* _Instructions to follow_
Keep to one stretch of the data below, the lines from the one with "position:absolute;background:#ffffff;" up to and including the one with "box-sizing:border-box;", and return that stretch exactly.

----- Source records -----

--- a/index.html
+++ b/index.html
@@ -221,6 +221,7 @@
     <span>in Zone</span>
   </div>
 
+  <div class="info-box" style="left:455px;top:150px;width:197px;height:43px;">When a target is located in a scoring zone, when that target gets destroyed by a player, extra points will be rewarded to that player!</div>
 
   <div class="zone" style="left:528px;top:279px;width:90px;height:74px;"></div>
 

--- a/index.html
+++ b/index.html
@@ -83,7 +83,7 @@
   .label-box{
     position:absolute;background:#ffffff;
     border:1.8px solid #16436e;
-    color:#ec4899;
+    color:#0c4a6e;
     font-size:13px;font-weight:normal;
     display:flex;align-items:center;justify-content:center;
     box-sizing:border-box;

-----
----- Source records -----

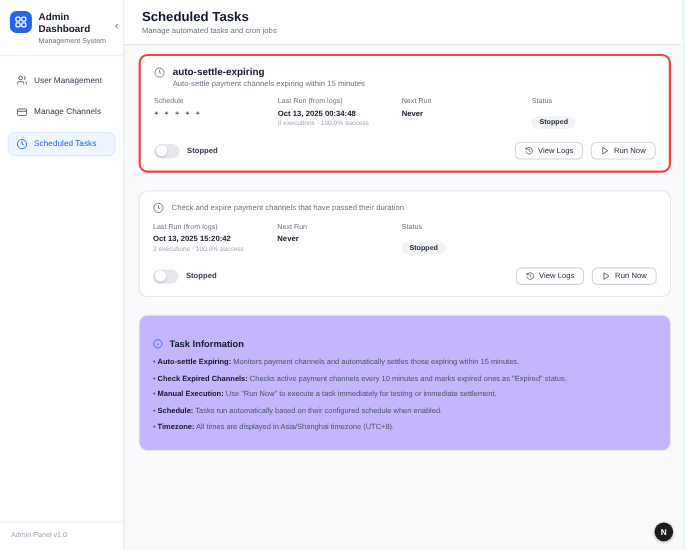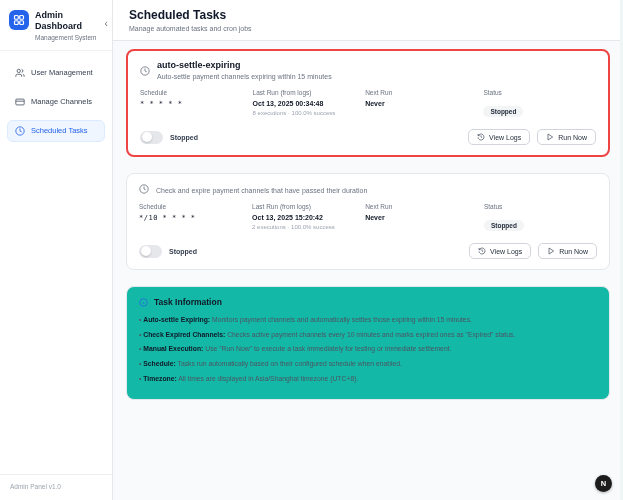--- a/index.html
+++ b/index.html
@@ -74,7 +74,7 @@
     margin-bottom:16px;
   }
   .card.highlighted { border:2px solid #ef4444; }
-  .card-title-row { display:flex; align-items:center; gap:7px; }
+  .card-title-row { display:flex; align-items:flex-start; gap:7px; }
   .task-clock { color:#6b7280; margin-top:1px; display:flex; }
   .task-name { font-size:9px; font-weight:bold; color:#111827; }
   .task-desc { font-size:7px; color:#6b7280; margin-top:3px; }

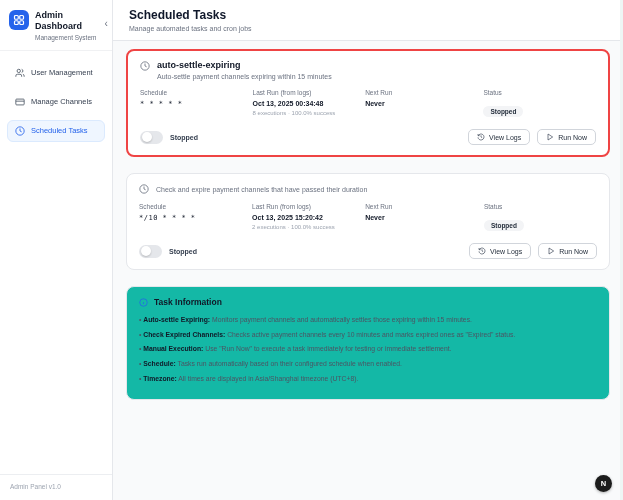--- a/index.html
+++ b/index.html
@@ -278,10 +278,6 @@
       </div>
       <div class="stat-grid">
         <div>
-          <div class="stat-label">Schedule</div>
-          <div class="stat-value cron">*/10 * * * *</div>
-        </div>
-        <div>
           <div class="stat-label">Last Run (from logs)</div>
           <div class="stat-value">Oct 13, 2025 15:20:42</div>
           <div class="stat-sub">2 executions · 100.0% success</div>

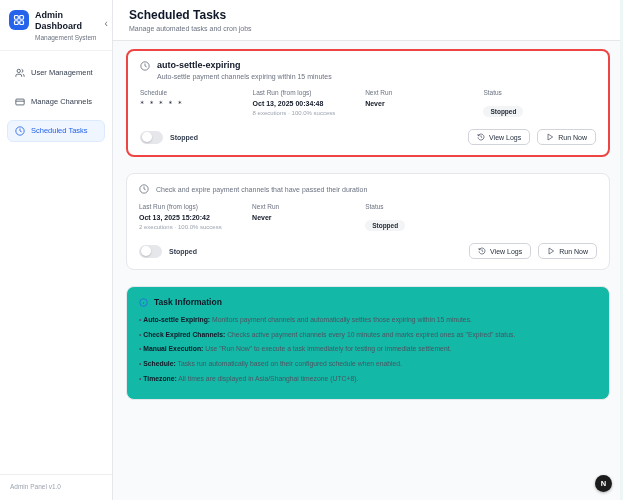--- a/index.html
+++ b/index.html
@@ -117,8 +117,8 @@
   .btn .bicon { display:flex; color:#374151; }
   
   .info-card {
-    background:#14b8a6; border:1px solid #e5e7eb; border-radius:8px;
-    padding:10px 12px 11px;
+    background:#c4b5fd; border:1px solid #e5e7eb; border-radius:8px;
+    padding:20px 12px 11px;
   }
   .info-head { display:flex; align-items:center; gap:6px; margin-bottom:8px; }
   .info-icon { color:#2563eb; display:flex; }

-----
----- Source records -----

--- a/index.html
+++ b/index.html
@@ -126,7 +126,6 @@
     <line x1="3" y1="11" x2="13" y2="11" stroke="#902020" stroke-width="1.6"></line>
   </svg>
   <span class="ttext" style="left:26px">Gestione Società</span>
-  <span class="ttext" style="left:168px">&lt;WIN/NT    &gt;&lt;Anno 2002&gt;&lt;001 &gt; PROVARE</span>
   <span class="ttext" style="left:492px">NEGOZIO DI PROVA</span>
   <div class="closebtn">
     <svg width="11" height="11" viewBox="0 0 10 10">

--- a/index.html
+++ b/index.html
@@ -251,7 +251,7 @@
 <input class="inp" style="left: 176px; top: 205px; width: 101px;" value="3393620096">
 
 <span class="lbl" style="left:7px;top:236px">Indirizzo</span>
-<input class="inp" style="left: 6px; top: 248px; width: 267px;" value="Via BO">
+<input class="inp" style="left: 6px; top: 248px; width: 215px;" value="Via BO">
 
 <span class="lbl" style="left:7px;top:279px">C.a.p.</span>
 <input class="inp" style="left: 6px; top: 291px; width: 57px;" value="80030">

-----

* _Written answer_
     position:absolute;background:#ffffff;
     border:1.8px solid #16436e;
-    color:#ec4899;
+    color:#0c4a6e;
     font-size:13px;font-weight:normal;
     display:flex;align-items:center;justify-content:center;
     box-sizing:border-box;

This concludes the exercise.